Ella le replica, al borde del paroxismo:
- No me voy a dar la vuelta, hijo de puta. Fóllame si quieres. Clávame contra el cristal, pero no quiero ver tu cara. Si quieres correrte conmigo métemela hasta que me revientes.
El pitido del tren indica que se acercan a la estación. Pronto empezarían a despertarse los pasajeros y el pasillo se llenaría de gente. Entonces siente la enorme polla del desconocido abriéndose camino a través de las paredes vaginales. Está tan mojada que no encuentra obstáculo alguno y entra hasta tocar la matriz.
- Aaaaaaaahhhhhhhh!
Su grito se funde con un nuevo pitido del tren. Es demasiado para ella, pero la sensación de peligro le retiene el orgasmo. El hombre folla con destreza. Introduce su sexo hambriento y lo retira pleno de poder y jugos. Está seguro de sí mismo, nada que ver con la imagen que se había formado del muchacho del compartimento. Sus movimientos son ajustados, potentes, profundos. El tren está llegando a la estación, pero parece que nadie sale al corredor. Bendita siesta. Bendito calor que los mantiene amodorrados. El desconocido está moviendo de nuevo sus manos expertas. Moja los dedos en la boca de la mujer, eriza sus pezones, frota el clítoris. Siente que no puede más y cuando advierte que los movimientos se aceleran, se deja llevar al fin. Ambos gritan cuando pasan por la estación. Puede ver los rostros de la gente, fuera del tren, que la miran asombrados. La polla desconocida dispara chorros inagotables de semen dentro de su coño. Ella grita más:
- ¡Mmmmmmmmmmmsíiiiiiiiiiii!!! ¡Me corro! ¡Sí, sí, sí. Sí!!!! ¡Rómpeme!!! ¡Ahhhhhh!!

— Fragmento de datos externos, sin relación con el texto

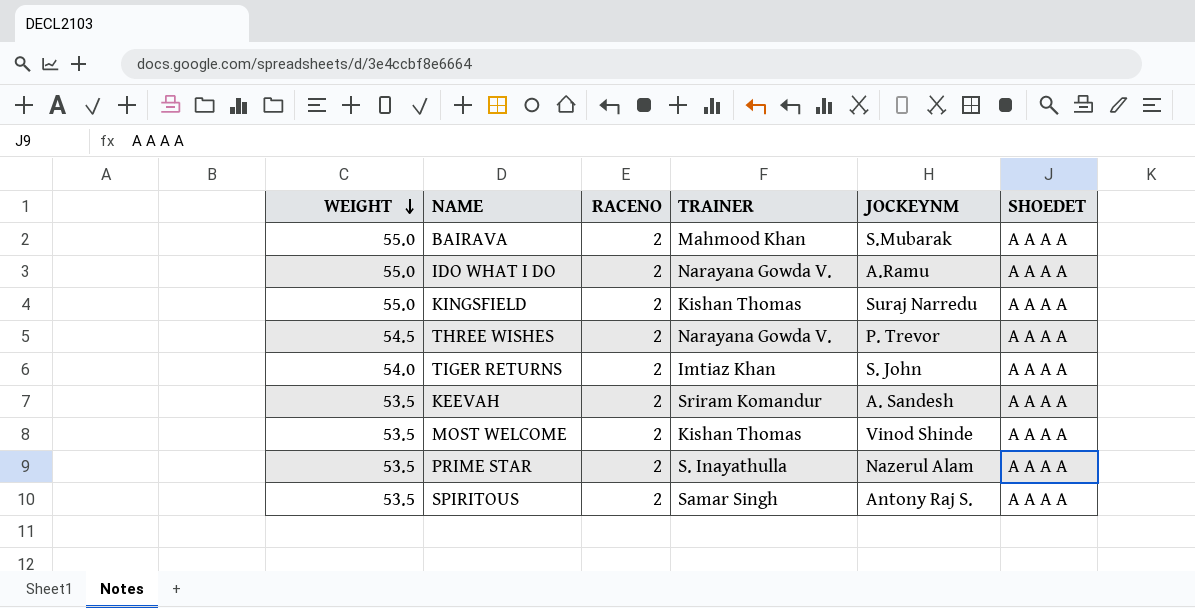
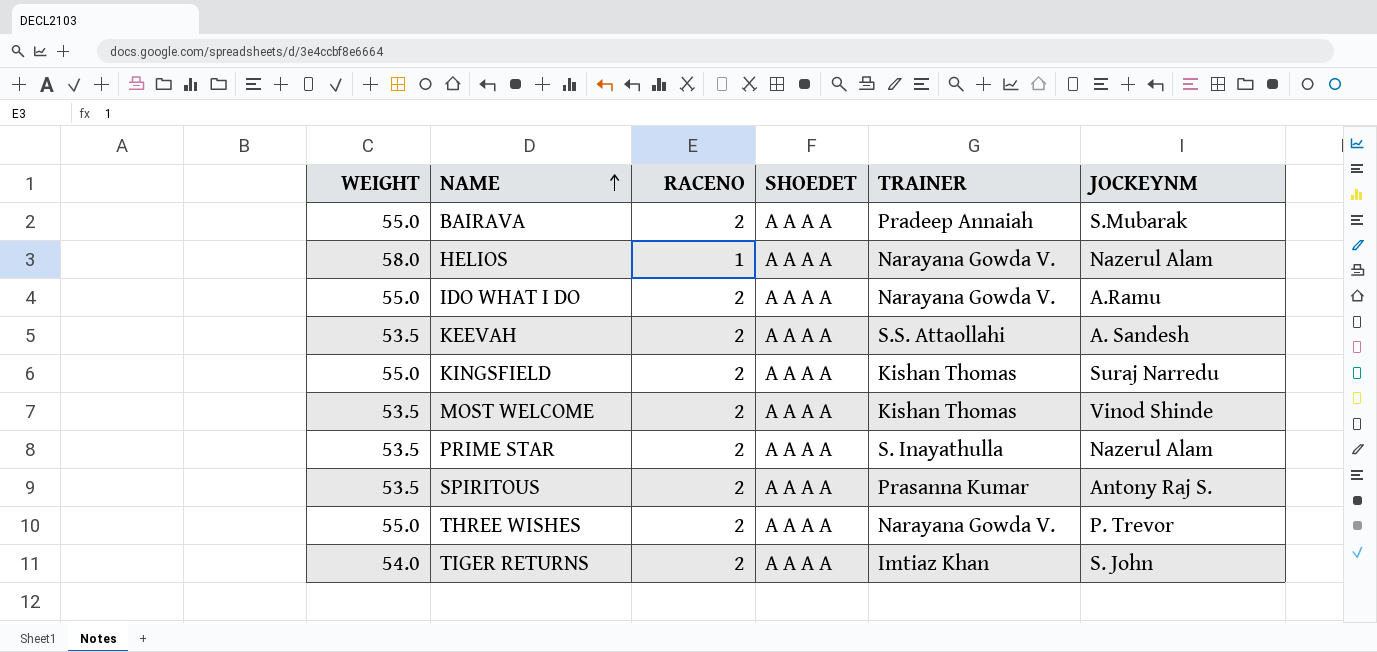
row order: WEIGHT descending -> NAME ascending
column SHOEDET | position: 6 -> 4
BAIRAVA | TRAINER: Mahmood Khan -> Pradeep Annaiah
row HELIOS: none -> 58.0 | 1 | A A A A | Narayana Gowda V. | Nazerul Alam
KEEVAH | TRAINER: Sriram Komandur -> S.S. Attaollahi
SPIRITOUS | TRAINER: Samar Singh -> Prasanna Kumar
THREE WISHES | WEIGHT: 54.5 -> 55.0

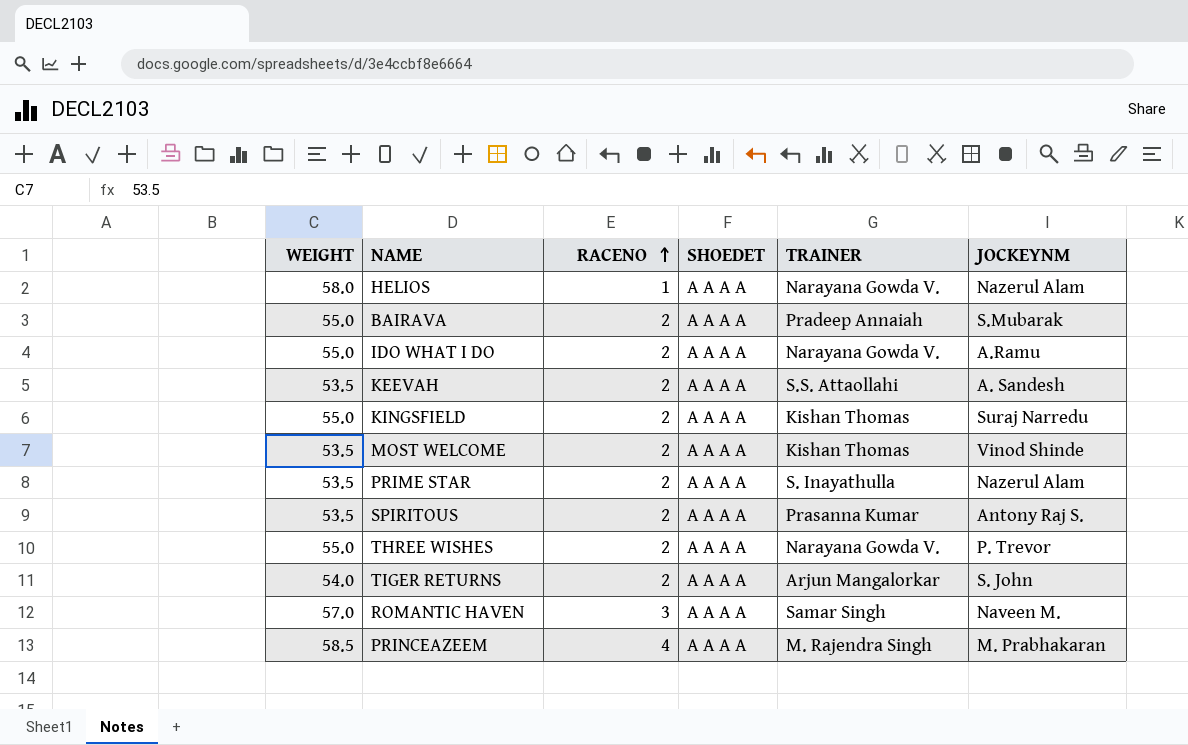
row order: NAME ascending -> RACENO ascending
TIGER RETURNS | TRAINER: Imtiaz Khan -> Arjun Mangalorkar
row ROMANTIC HAVEN: none -> 57.0 | 3 | A A A A | Samar Singh | Naveen M.
row PRINCEAZEEM: none -> 58.5 | 4 | A A A A | M. Rajendra Singh | M. Prabhakaran

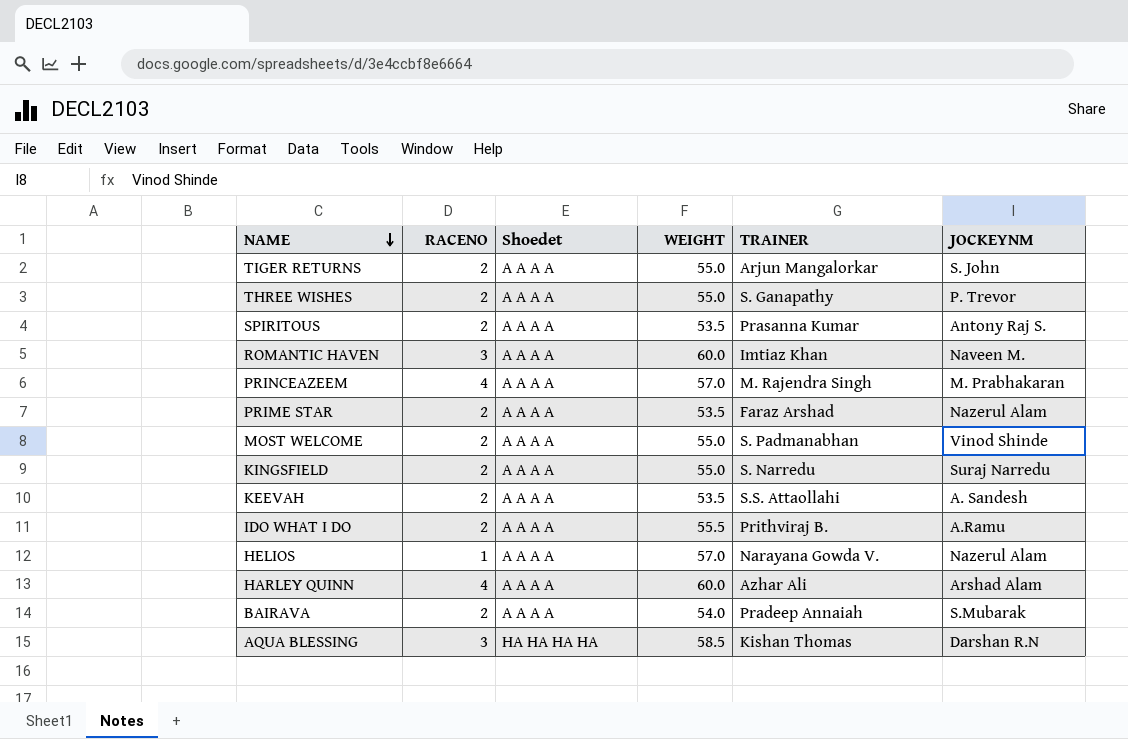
row order: RACENO ascending -> NAME descending
column name: SHOEDET -> Shoedet
column WEIGHT | position: 1 -> 4
TIGER RETURNS | WEIGHT: 54.0 -> 55.0
THREE WISHES | TRAINER: Narayana Gowda V. -> S. Ganapathy
ROMANTIC HAVEN | WEIGHT: 57.0 -> 60.0
ROMANTIC HAVEN | TRAINER: Samar Singh -> Imtiaz Khan
PRINCEAZEEM | WEIGHT: 58.5 -> 57.0
PRIME STAR | TRAINER: S. Inayathulla -> Faraz Arshad
MOST WELCOME | WEIGHT: 53.5 -> 55.0
MOST WELCOME | TRAINER: Kishan Thomas -> S. Padmanabhan
KINGSFIELD | TRAINER: Kishan Thomas -> S. Narredu
IDO WHAT I DO | WEIGHT: 55.0 -> 55.5
IDO WHAT I DO | TRAINER: Narayana Gowda V. -> Prithviraj B.
HELIOS | WEIGHT: 58.0 -> 57.0
row HARLEY QUINN: none -> 4 | A A A A | 60.0 | Azhar Ali | Arshad Alam
BAIRAVA | WEIGHT: 55.0 -> 54.0
row AQUA BLESSING: none -> 3 | HA HA HA HA | 58.5 | Kishan Thomas | Darshan R.N

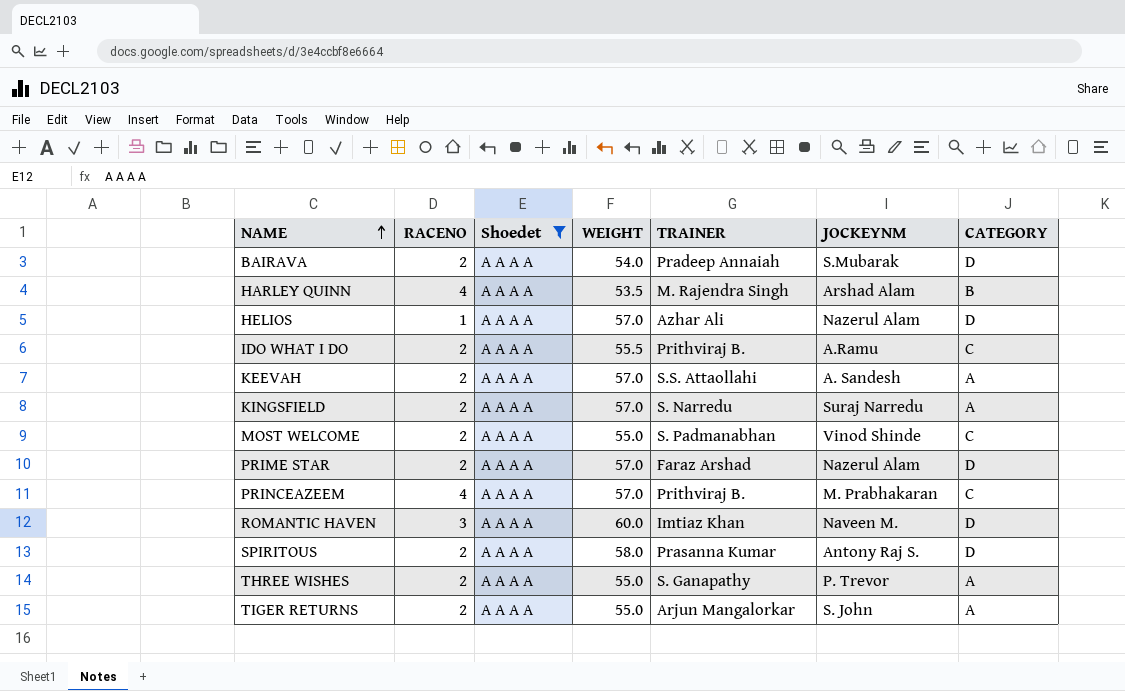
filter: none -> Shoedet = A A A A
row order: NAME descending -> NAME ascending
column CATEGORY | position: none -> 7
HARLEY QUINN | WEIGHT: 60.0 -> 53.5
HARLEY QUINN | TRAINER: Azhar Ali -> M. Rajendra Singh
HELIOS | TRAINER: Narayana Gowda V. -> Azhar Ali
KEEVAH | WEIGHT: 53.5 -> 57.0
KINGSFIELD | WEIGHT: 55.0 -> 57.0
PRIME STAR | WEIGHT: 53.5 -> 57.0
PRINCEAZEEM | TRAINER: M. Rajendra Singh -> Prithviraj B.
SPIRITOUS | WEIGHT: 53.5 -> 58.0

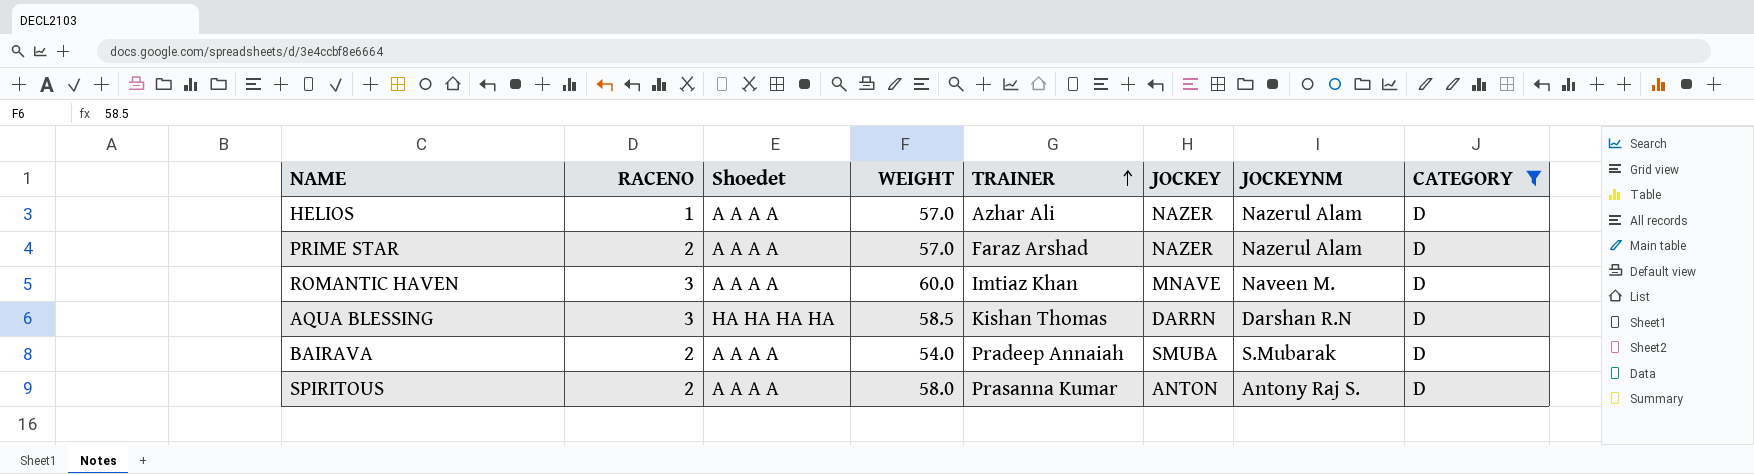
filter: Shoedet = A A A A -> CATEGORY = D
row order: NAME ascending -> TRAINER ascending
column JOCKEY | position: none -> 6

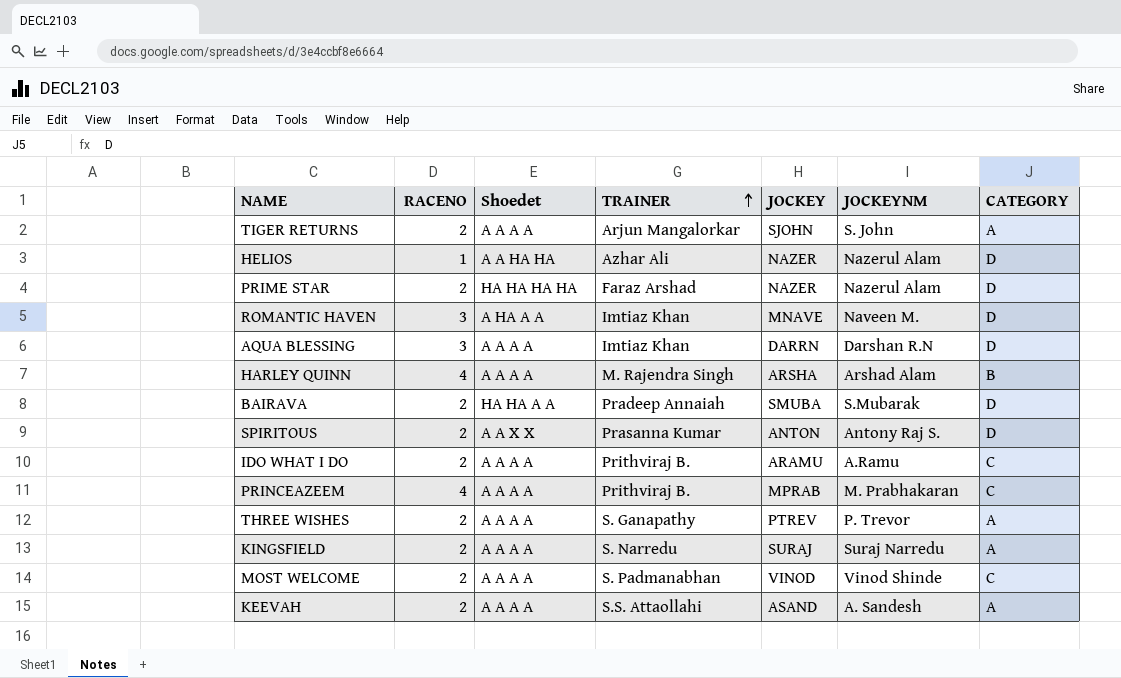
filter: CATEGORY = D -> none
column WEIGHT | position: 4 -> none
HELIOS | Shoedet: A A A A -> A A HA HA
PRIME STAR | Shoedet: A A A A -> HA HA HA HA
ROMANTIC HAVEN | Shoedet: A A A A -> A HA A A
AQUA BLESSING | Shoedet: HA HA HA HA -> A A A A
AQUA BLESSING | TRAINER: Kishan Thomas -> Imtiaz Khan
BAIRAVA | Shoedet: A A A A -> HA HA A A
SPIRITOUS | Shoedet: A A A A -> A A X X

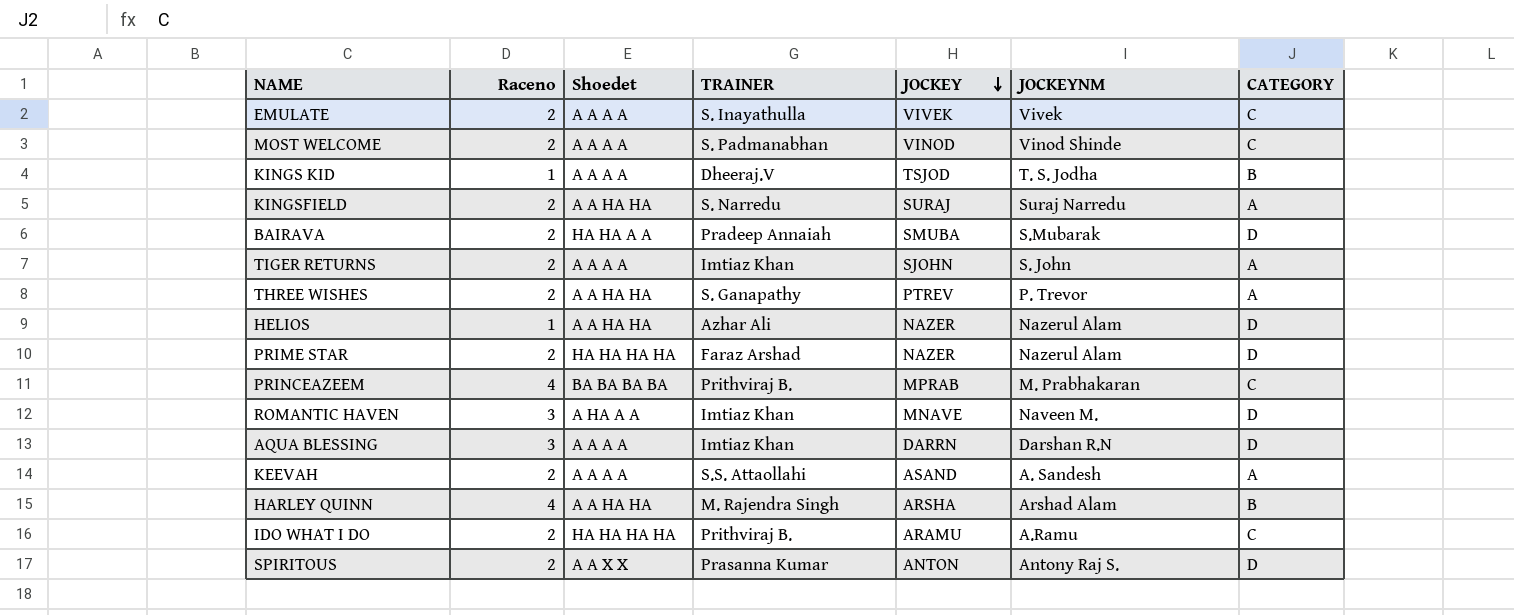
row order: TRAINER ascending -> JOCKEY descending
column name: RACENO -> Raceno
row EMULATE: none -> 2 | A A A A | S. Inayathulla | VIVEK | Vivek | C
row KINGS KID: none -> 1 | A A A A | Dheeraj.V | TSJOD | T. S. Jodha | B
KINGSFIELD | Shoedet: A A A A -> A A HA HA
TIGER RETURNS | TRAINER: Arjun Mangalorkar -> Imtiaz Khan
THREE WISHES | Shoedet: A A A A -> A A HA HA
PRINCEAZEEM | Shoedet: A A A A -> BA BA BA BA
HARLEY QUINN | Shoedet: A A A A -> A A HA HA
IDO WHAT I DO | Shoedet: A A A A -> HA HA HA HA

Su cuerpo se relaja, sus ojos se cierran de nuevo. Cuando al fin los abre de nuevo, el tren ha parado la marcha. El desconocido ha desaparecido. Sube sus bragas mojadísimas de mil jugos y olores. Se da la vuelta al fin para recoger las cosas del compartimento. En ese momento sale el joven, que la mira con timidez y se aleja.